The word "scripts" may appear in some lines of the data; copy every such line.

=======

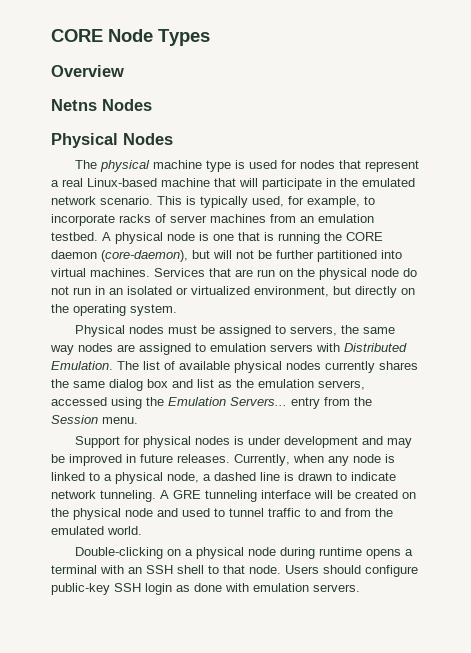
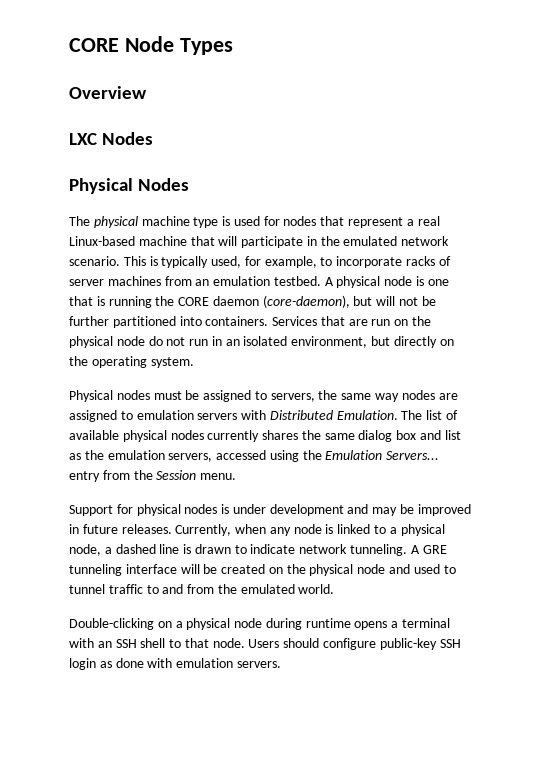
[51,99,97,111] Netns -> [69,133,97,145] LXC
[51,268,150,277] virtual machines. -> [205,316,269,326] containers.
[176,286,250,295] or virtualized -> (288, 341) none

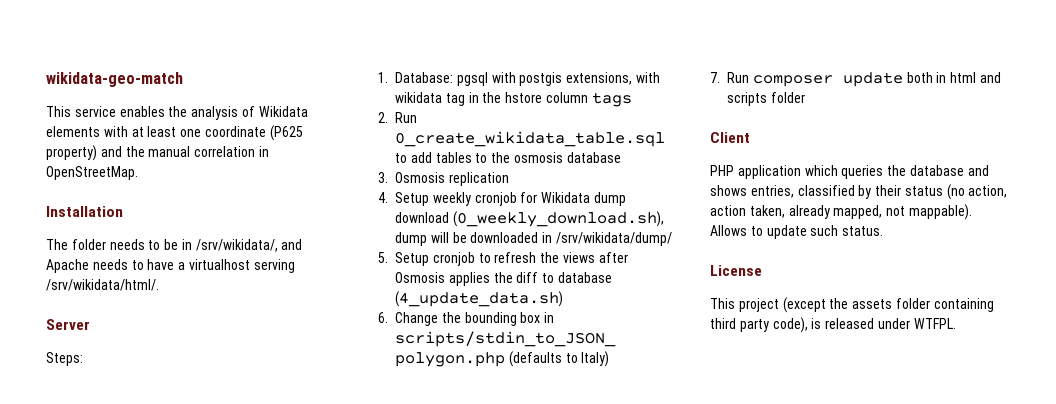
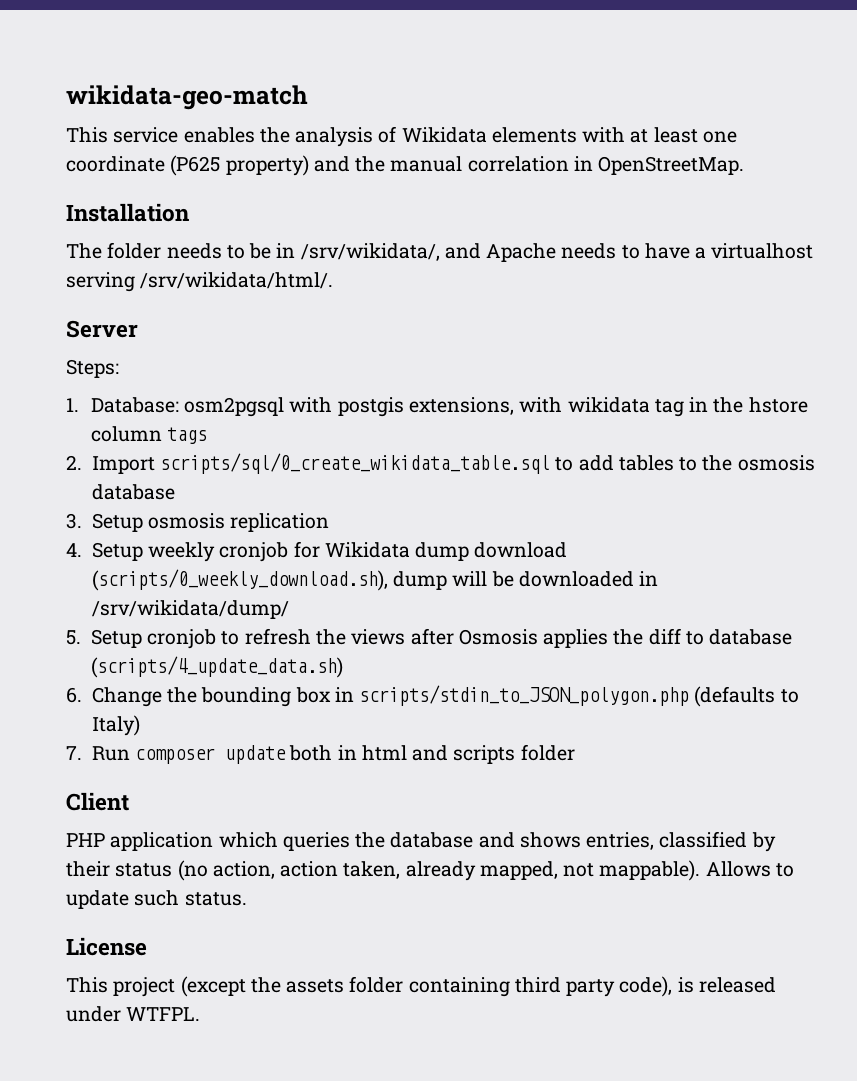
[456,72,488,86] pgsql -> [184,397,285,417] osm2pgsql
[395,112,417,123] [395,131,665,147] Run 0_create_wikidata_table.sql -> [91,453,551,474] Import scripts/sql/0_create_wikidata_table.sql
[395,172,445,183] Osmosis -> [91,513,226,532] Setup osmosis
[452,211,664,227] (0_weekly_download.sh), -> [91,569,388,591] (scripts/0_weekly_download.sh),
[395,291,563,307] (4_update_data.sh) -> [90,656,343,678] (scripts/4_update_data.sh)

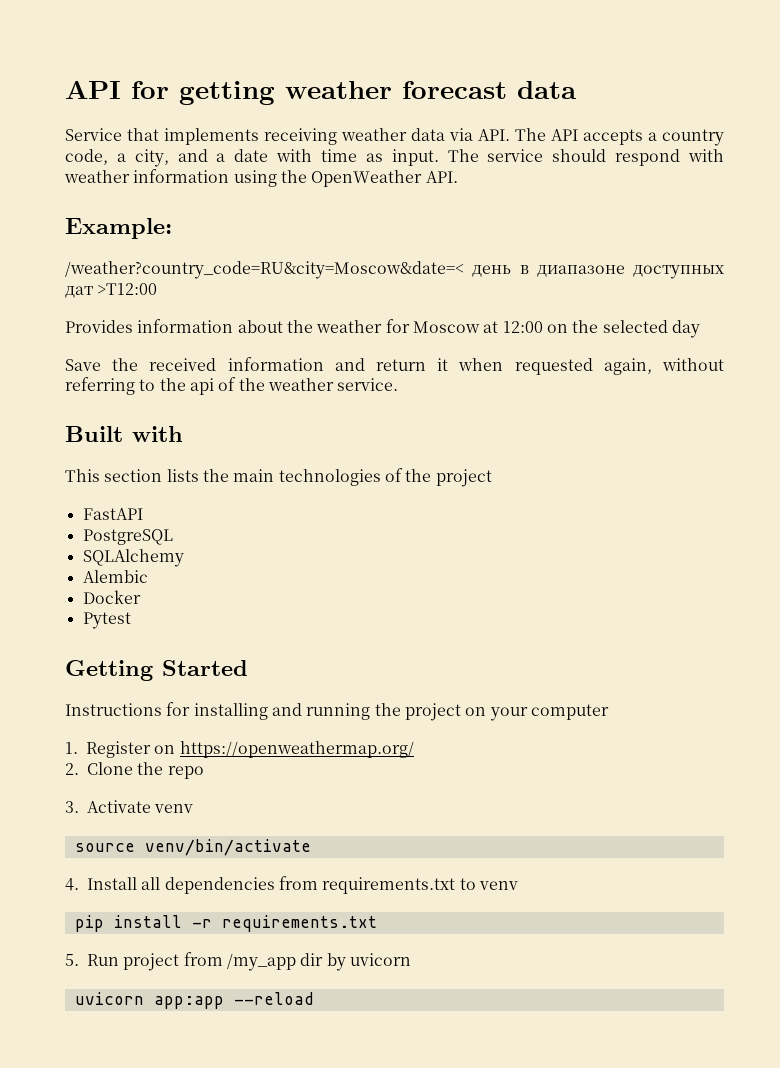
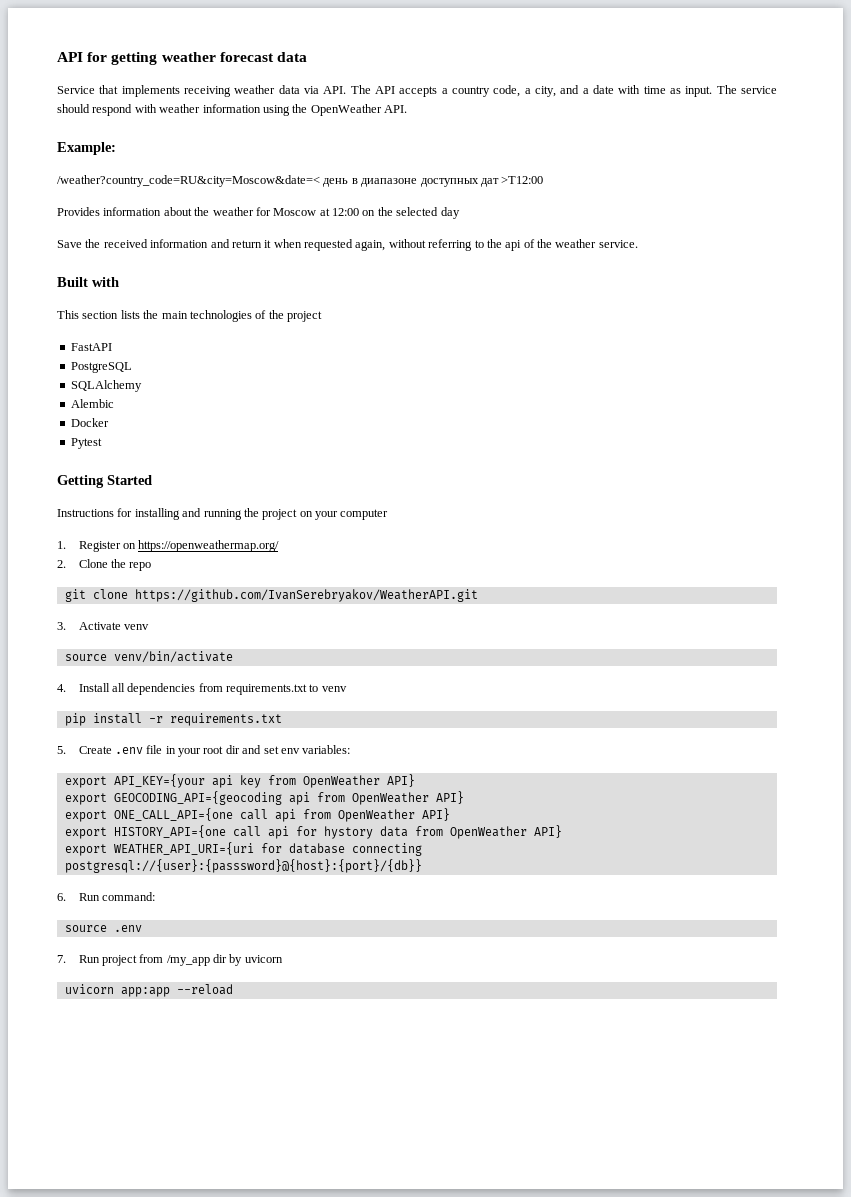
(204, 772) none -> [64,589,478,602] // git clone https://github.com/IvanSerebryakov/WeatherAPI.git
(79, 960) none -> [78,745,351,757] [64,774,415,788] [64,791,464,805] [64,808,450,822] [64,825,562,839] [64,842,422,856] [64,859,422,873] [57,892,155,901] [64,925,142,932] [57,955,66,963] Create .env file in your root dir and set env variables: // export API_KEY={your api key from OpenWeather API} // export GEOCODING_API={geocoding api from OpenWeather API} // export ONE_CALL_API={one call api from OpenWeather API} // export HISTORY_API={one call api for hystory data from OpenWeather API} // export WEATHER_API_URI={uri for database connecting postgresql://{user}:{passsword}@{host}:{port}/{db}} // 6. Run command: // source .env // 7.

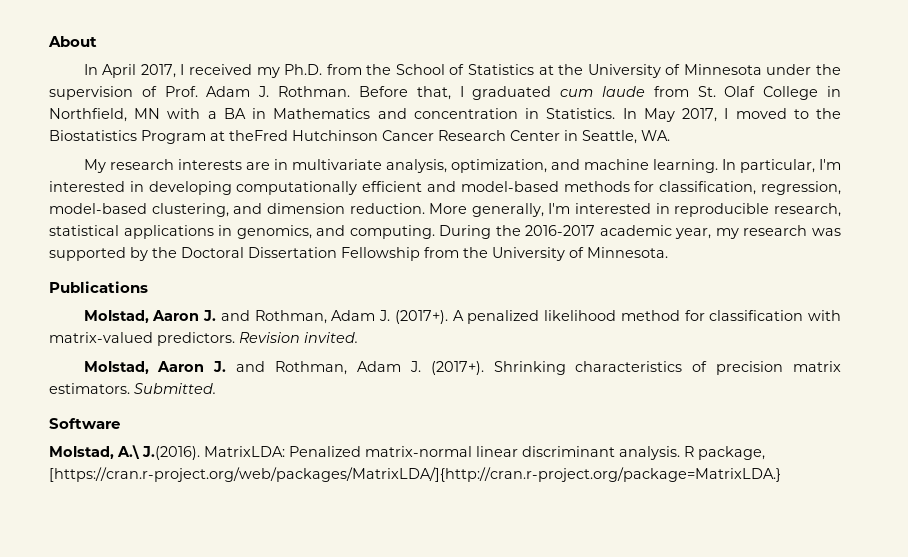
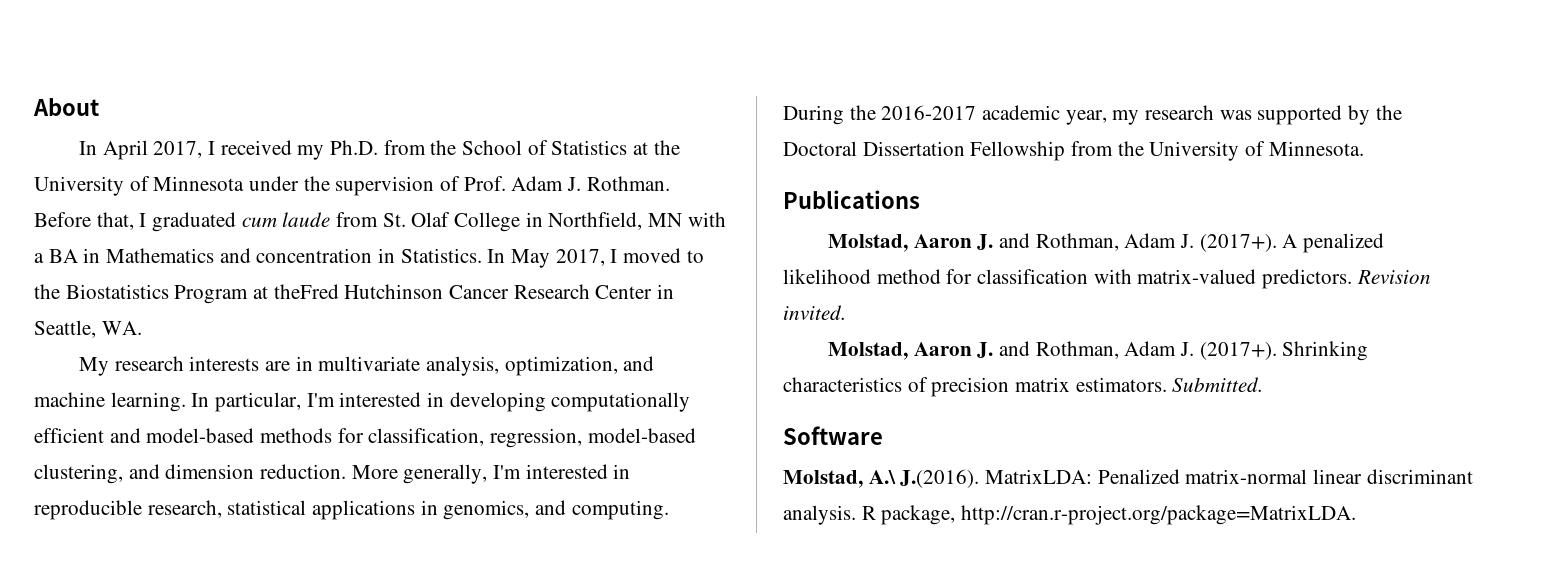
[49,467,781,482] [https://cran.r-project.org/web/packages/MatrixLDA/]{http://cran.r-project.org/package=MatrixLDA.} -> [961,505,1357,525] http://cran.r-project.org/package=MatrixLDA.

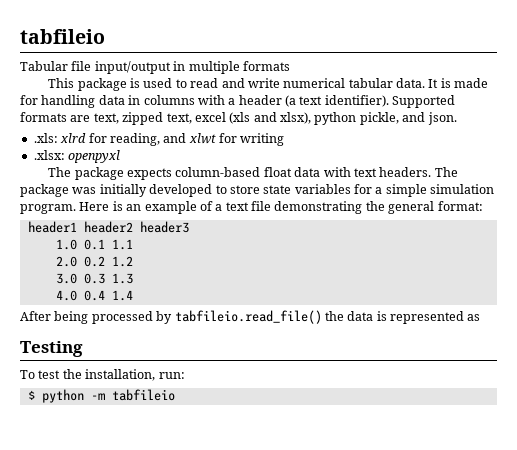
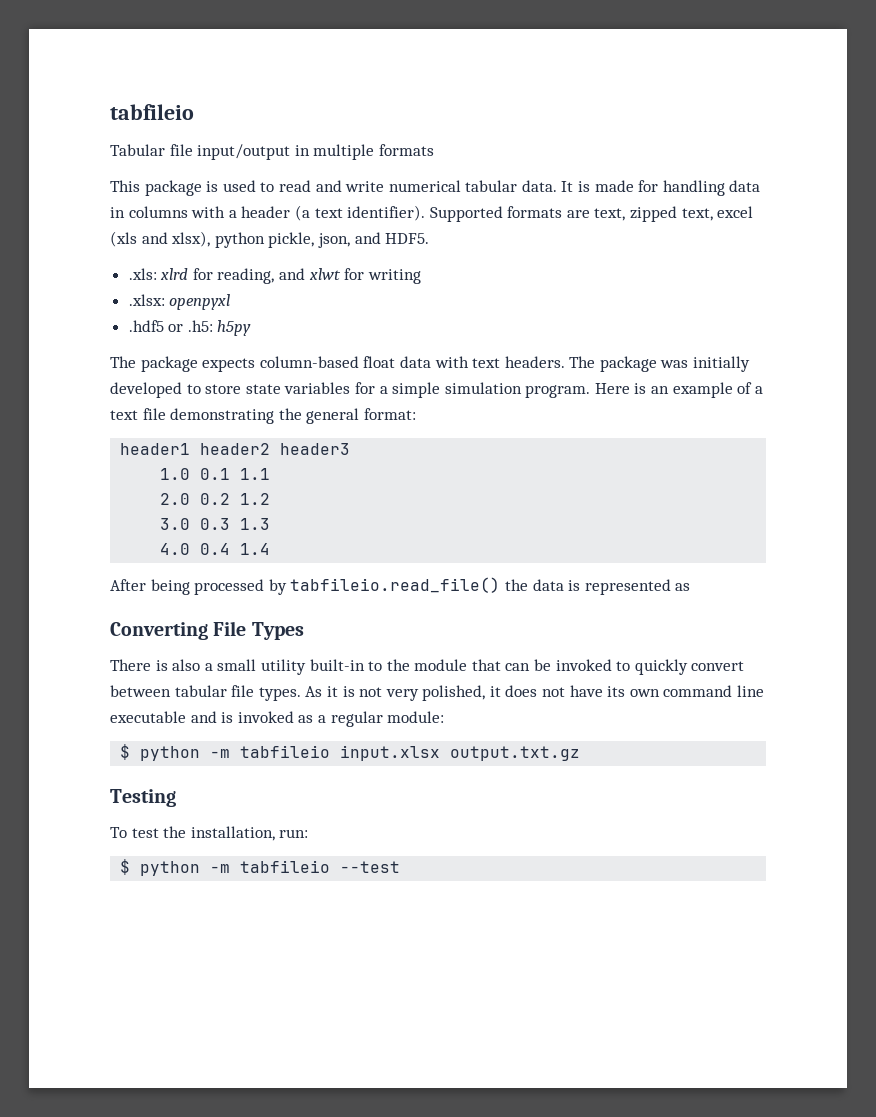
[402,112,457,125] and json. -> [317,232,430,248] json, and HDF5.
(121, 156) none -> [128,320,252,336] // .hdf5 or .h5: h5py
(481, 317) none -> [110,621,304,640] [110,659,745,675] [110,685,765,701] [110,711,445,727] [120,744,581,761] // Converting File Types // There is also a small utility built-in to the module that can be invoked to quickly convert between tabular file types. As it is not very polished, it does not have its own command line executable and is invoked as a regular module: // $ python -m tabfileio input.xlsx output.txt.gz
(175, 395) none -> [340,861,401,873] --test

=======

▶ Task solution
[395,112,417,123] [395,131,665,147] Run 0_create_wikidata_table.sql -> [91,453,551,474] Import scripts/sql/0_create_wikidata_table.sql
[452,211,664,227] (0_weekly_download.sh), -> [91,569,388,591] (scripts/0_weekly_download.sh),
[395,291,563,307] (4_update_data.sh) -> [90,656,343,678] (scripts/4_update_data.sh)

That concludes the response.